**Task statement**: Filter these records by the string "padding", copying each line that holds it.

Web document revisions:
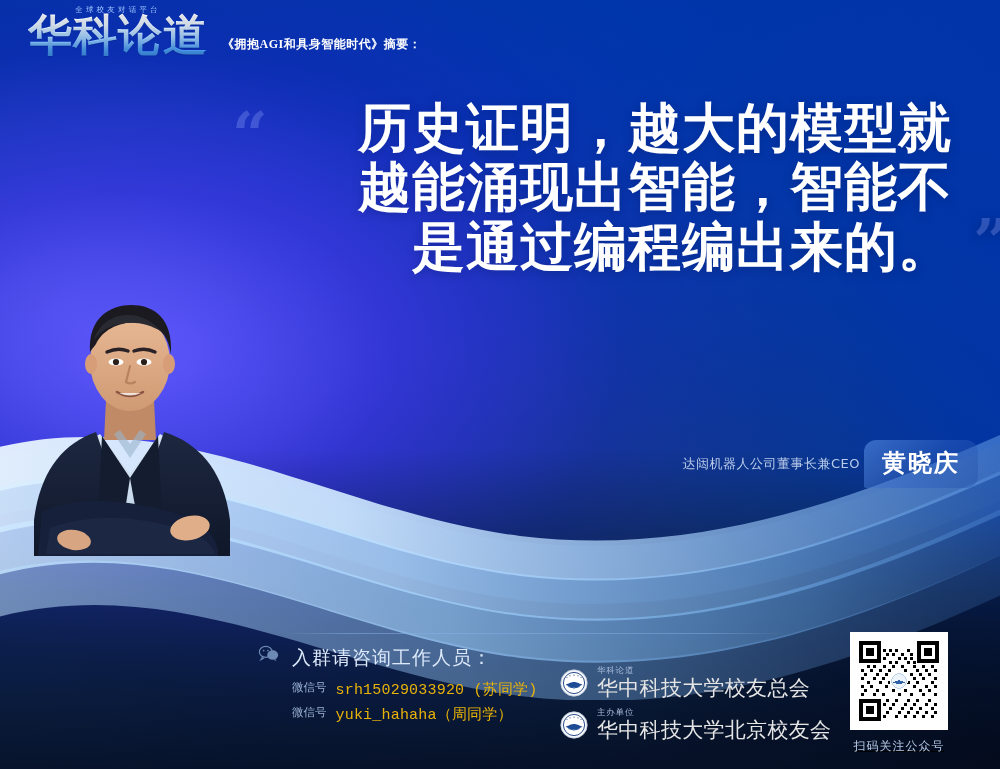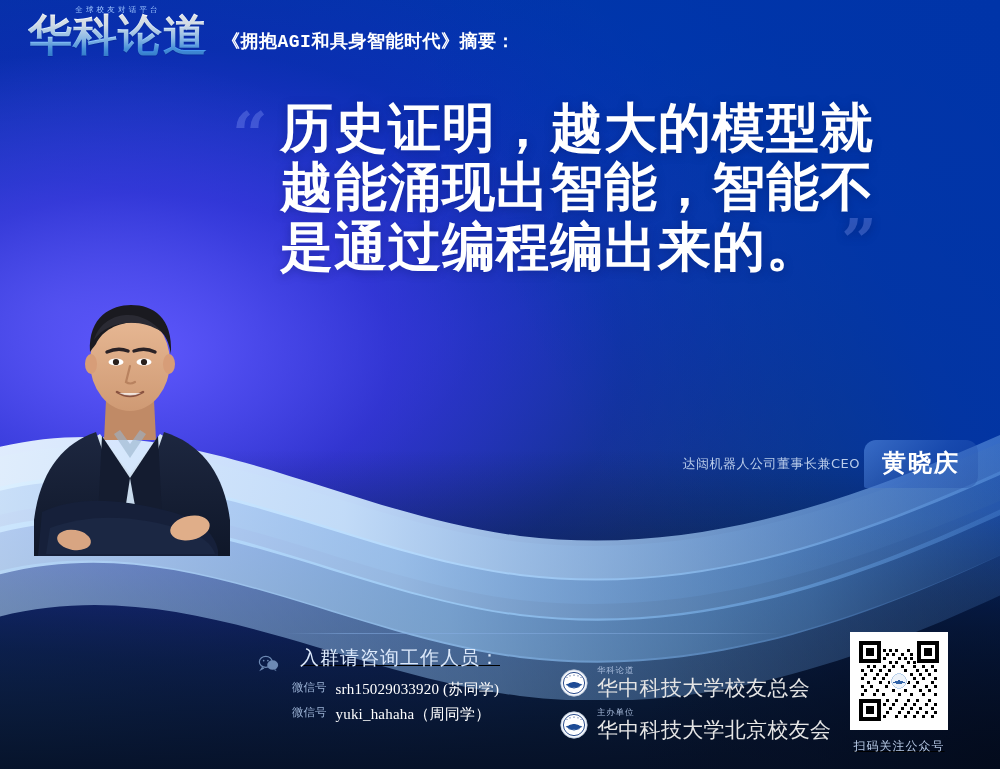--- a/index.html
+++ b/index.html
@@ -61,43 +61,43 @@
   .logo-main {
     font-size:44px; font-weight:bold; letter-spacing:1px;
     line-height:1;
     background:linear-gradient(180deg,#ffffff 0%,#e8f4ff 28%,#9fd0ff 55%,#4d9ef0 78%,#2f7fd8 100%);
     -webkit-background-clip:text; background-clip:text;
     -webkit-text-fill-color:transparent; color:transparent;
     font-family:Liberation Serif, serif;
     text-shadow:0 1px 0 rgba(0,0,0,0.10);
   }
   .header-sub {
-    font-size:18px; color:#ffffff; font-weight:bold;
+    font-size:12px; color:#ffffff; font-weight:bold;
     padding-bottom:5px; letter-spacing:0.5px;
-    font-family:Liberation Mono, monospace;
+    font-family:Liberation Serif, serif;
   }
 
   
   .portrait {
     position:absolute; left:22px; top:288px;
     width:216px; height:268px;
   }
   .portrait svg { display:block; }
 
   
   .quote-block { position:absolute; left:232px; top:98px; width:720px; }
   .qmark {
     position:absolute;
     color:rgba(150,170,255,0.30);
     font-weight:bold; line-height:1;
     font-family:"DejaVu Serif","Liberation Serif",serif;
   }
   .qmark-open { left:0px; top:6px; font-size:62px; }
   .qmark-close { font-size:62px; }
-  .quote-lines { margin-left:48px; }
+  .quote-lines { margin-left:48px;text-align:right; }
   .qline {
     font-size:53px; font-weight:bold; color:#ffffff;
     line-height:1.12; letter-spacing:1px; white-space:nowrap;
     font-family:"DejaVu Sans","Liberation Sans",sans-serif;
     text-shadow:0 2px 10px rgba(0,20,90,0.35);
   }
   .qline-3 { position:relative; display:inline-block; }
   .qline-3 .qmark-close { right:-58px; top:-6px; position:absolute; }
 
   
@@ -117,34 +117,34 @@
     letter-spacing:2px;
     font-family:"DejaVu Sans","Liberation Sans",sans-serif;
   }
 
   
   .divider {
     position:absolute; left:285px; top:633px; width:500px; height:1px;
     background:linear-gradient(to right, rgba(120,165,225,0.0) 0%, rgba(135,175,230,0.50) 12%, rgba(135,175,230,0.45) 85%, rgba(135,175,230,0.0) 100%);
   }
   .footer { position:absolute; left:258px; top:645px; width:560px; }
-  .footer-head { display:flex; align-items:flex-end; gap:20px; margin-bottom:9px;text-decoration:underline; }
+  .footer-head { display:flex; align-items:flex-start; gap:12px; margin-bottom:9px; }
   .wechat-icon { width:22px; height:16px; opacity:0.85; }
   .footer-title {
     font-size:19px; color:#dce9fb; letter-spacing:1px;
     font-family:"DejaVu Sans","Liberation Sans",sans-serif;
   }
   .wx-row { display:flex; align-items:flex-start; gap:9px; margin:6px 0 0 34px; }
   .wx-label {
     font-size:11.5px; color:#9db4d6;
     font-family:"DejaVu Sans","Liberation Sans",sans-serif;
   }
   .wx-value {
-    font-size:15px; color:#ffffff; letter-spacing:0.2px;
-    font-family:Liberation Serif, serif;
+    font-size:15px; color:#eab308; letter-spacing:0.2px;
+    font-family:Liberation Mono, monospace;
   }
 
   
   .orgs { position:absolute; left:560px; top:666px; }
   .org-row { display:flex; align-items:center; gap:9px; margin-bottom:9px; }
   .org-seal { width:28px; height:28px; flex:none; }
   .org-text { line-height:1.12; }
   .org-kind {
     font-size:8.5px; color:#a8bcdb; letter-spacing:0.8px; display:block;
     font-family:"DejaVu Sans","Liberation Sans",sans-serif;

==

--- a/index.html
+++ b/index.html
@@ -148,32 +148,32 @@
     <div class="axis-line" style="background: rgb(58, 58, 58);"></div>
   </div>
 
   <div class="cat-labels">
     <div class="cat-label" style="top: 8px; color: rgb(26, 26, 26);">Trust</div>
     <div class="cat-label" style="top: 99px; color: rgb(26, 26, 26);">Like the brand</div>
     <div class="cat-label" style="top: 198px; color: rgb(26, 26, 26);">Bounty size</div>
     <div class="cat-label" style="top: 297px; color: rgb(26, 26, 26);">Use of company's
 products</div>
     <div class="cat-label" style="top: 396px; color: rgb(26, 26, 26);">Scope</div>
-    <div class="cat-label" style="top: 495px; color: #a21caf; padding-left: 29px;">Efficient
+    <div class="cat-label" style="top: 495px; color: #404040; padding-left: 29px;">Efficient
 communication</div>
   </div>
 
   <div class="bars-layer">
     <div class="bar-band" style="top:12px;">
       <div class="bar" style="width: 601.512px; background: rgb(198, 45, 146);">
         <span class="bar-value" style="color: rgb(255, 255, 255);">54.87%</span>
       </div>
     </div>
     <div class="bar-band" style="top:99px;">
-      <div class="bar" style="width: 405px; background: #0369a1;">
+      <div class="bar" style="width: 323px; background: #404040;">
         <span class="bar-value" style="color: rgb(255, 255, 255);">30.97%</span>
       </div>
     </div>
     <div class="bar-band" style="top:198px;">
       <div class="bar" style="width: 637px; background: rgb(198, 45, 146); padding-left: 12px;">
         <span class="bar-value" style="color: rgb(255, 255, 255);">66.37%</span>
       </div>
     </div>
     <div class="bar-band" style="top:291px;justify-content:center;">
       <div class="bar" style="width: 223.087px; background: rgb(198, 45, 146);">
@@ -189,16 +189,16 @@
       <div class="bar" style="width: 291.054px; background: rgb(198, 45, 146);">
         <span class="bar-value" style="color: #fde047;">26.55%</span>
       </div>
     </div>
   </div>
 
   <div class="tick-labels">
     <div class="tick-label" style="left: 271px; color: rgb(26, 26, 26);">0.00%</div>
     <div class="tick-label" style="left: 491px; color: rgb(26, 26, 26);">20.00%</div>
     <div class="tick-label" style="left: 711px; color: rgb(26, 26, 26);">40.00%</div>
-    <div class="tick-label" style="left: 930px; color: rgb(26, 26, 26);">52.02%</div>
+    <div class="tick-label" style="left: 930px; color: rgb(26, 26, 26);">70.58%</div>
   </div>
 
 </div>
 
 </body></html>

**Written answer**:
     padding-bottom:5px; letter-spacing:0.5px;
-    <div class="cat-label" style="top: 495px; color: #a21caf; padding-left: 29px;">Efficient
+    <div class="cat-label" style="top: 495px; color: #404040; padding-left: 29px;">Efficient
       <div class="bar" style="width: 637px; background: rgb(198, 45, 146); padding-left: 12px;">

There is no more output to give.